(EXERCISE DATA Opens)
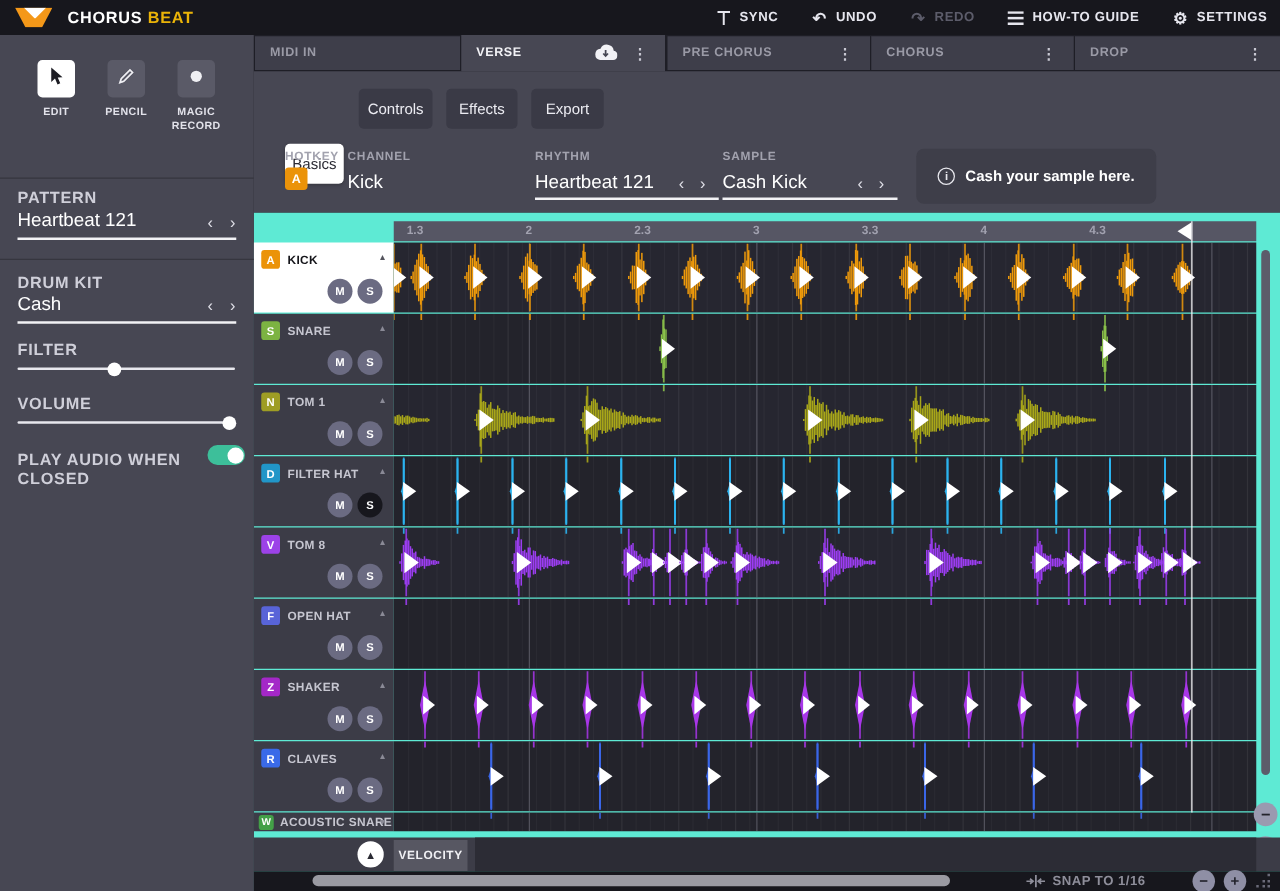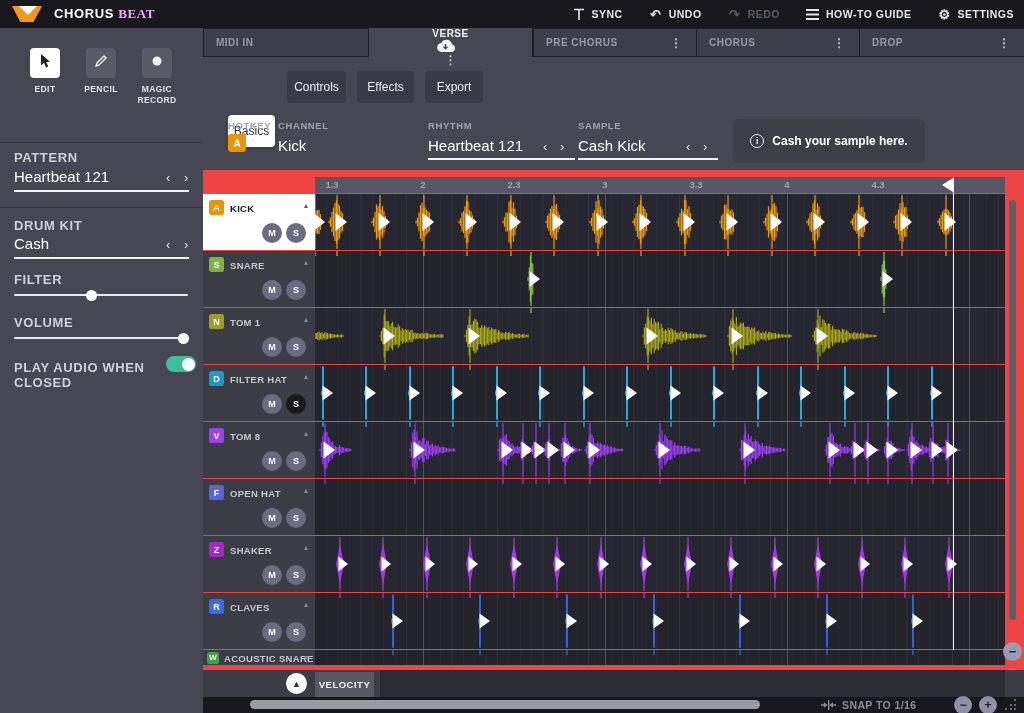--- a/index.html
+++ b/index.html
@@ -16,7 +16,7 @@
   .logo-white { position:absolute; left:7px; top:2px; width:18px; height:9px; background:#fff;
     clip-path:polygon(0 0, 100% 0, 50% 100%); }
   #brand { left:54px; top:6px; font-size:13px; font-weight:bold; letter-spacing:.6px; color:#fff; white-space:nowrap; }
-  #brand .beat { color:#f0abfc;font-family:Liberation Serif, serif; }
+  #brand .beat { color:#eab308; }
   #topactions { right:10px; top:0; height:28px; display:flex; align-items:center; gap:26px; }
   .topaction { display:flex; align-items:center; gap:6px; font-size:10.5px; font-weight:bold;
     letter-spacing:.5px; color:#e6e6ee; cursor:pointer; }

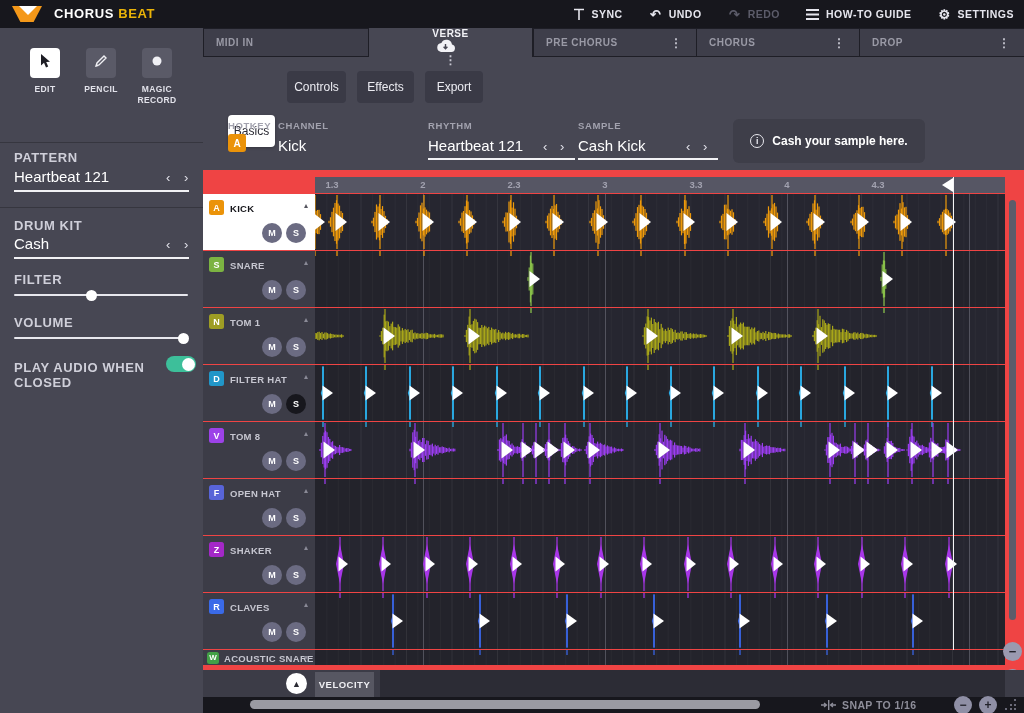--- a/index.html
+++ b/index.html
@@ -44,7 +44,7 @@
   
   .ptab { position:absolute; top:29px; height:27px; background:#3e3e4a; display:flex; align-items:center;
     padding:0 12px; font-size:10px; font-weight:bold; letter-spacing:.5px; color:#9a9aa6; cursor:pointer; z-index:25; }
-  .ptab.active { top:28px; height:29px; background:#474753; color:#f2f2f6;flex-direction:column; }
+  .ptab.active { top:28px; height:29px; background:#474753; color:#f2f2f6; }
   .ptab .spacer { flex:1; }
   .kebab { color:#c8c8d2; font-size:12px; font-weight:bold; letter-spacing:0; line-height:12px; cursor:pointer; padding:0 2px; }
   .cloudwrap { margin-right:10px; cursor:pointer; }

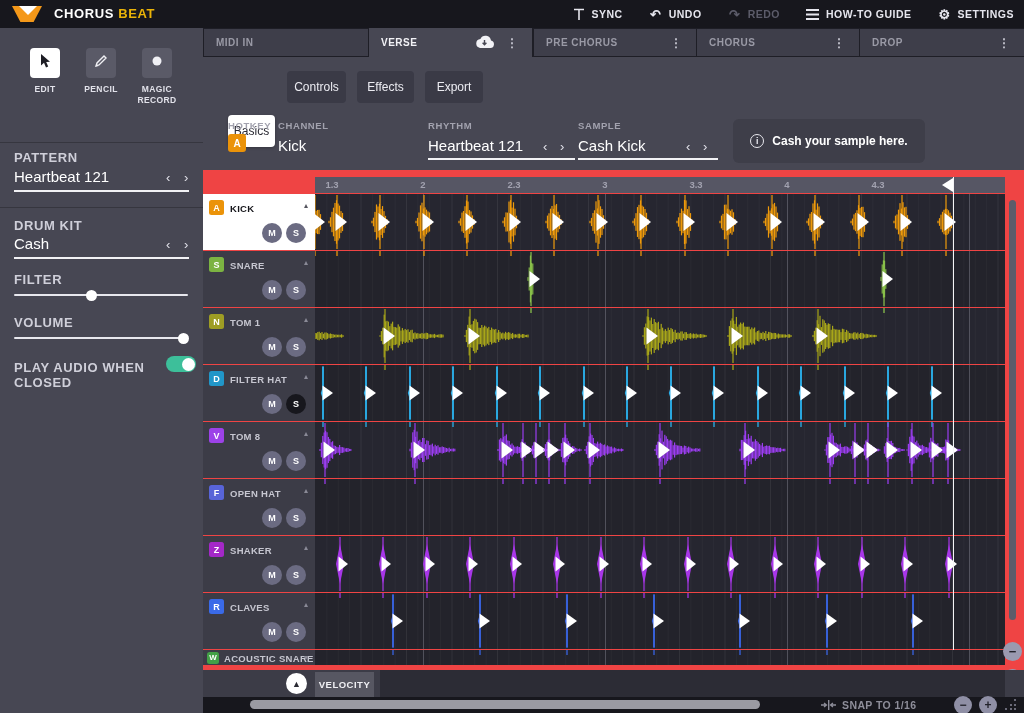--- a/index.html
+++ b/index.html
@@ -65,7 +65,7 @@
     font-size:9px; font-weight:bold; display:flex; align-items:center; justify-content:center; font-style:normal; }
 
   
-  #timeline { left:203px; top:170px; width:821px; height:543px; background:#ef4444; }
+  #timeline { left:203px; top:170px; width:821px; height:543px; background:#5eead4; }
   #ruler { position:absolute; left:112px; top:7px; width:690px; height:16px; background:#565664; overflow:hidden; }
   .rlabel { position:absolute; top:2px; font-size:9.5px; font-weight:bold; color:#a2a2b0; transform:translateX(-50%); }
   #ruler-playhead { position:absolute; top:1px; width:0; height:0; border-top:7px solid transparent;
(EXERCISE DATA Closes)
TASK
Return the entries exactly as given. Do not include pictures.

RESPONSE AREA
--- a/index.html
+++ b/index.html
@@ -16,7 +16,7 @@
   .logo-white { position:absolute; left:7px; top:2px; width:18px; height:9px; background:#fff;
     clip-path:polygon(0 0, 100% 0, 50% 100%); }
   #brand { left:54px; top:6px; font-size:13px; font-weight:bold; letter-spacing:.6px; color:#fff; white-space:nowrap; }
-  #brand .beat { color:#f0abfc;font-family:Liberation Serif, serif; }
+  #brand .beat { color:#eab308; }
   #topactions { right:10px; top:0; height:28px; display:flex; align-items:center; gap:26px; }
   .topaction { display:flex; align-items:center; gap:6px; font-size:10.5px; font-weight:bold;
     letter-spacing:.5px; color:#e6e6ee; cursor:pointer; }

--- a/index.html
+++ b/index.html
@@ -44,7 +44,7 @@
   
   .ptab { position:absolute; top:29px; height:27px; background:#3e3e4a; display:flex; align-items:center;
     padding:0 12px; font-size:10px; font-weight:bold; letter-spacing:.5px; color:#9a9aa6; cursor:pointer; z-index:25; }
-  .ptab.active { top:28px; height:29px; background:#474753; color:#f2f2f6;flex-direction:column; }
+  .ptab.active { top:28px; height:29px; background:#474753; color:#f2f2f6; }
   .ptab .spacer { flex:1; }
   .kebab { color:#c8c8d2; font-size:12px; font-weight:bold; letter-spacing:0; line-height:12px; cursor:pointer; padding:0 2px; }
   .cloudwrap { margin-right:10px; cursor:pointer; }

--- a/index.html
+++ b/index.html
@@ -65,7 +65,7 @@
     font-size:9px; font-weight:bold; display:flex; align-items:center; justify-content:center; font-style:normal; }
 
   
-  #timeline { left:203px; top:170px; width:821px; height:543px; background:#ef4444; }
+  #timeline { left:203px; top:170px; width:821px; height:543px; background:#5eead4; }
   #ruler { position:absolute; left:112px; top:7px; width:690px; height:16px; background:#565664; overflow:hidden; }
   .rlabel { position:absolute; top:2px; font-size:9.5px; font-weight:bold; color:#a2a2b0; transform:translateX(-50%); }
   #ruler-playhead { position:absolute; top:1px; width:0; height:0; border-top:7px solid transparent;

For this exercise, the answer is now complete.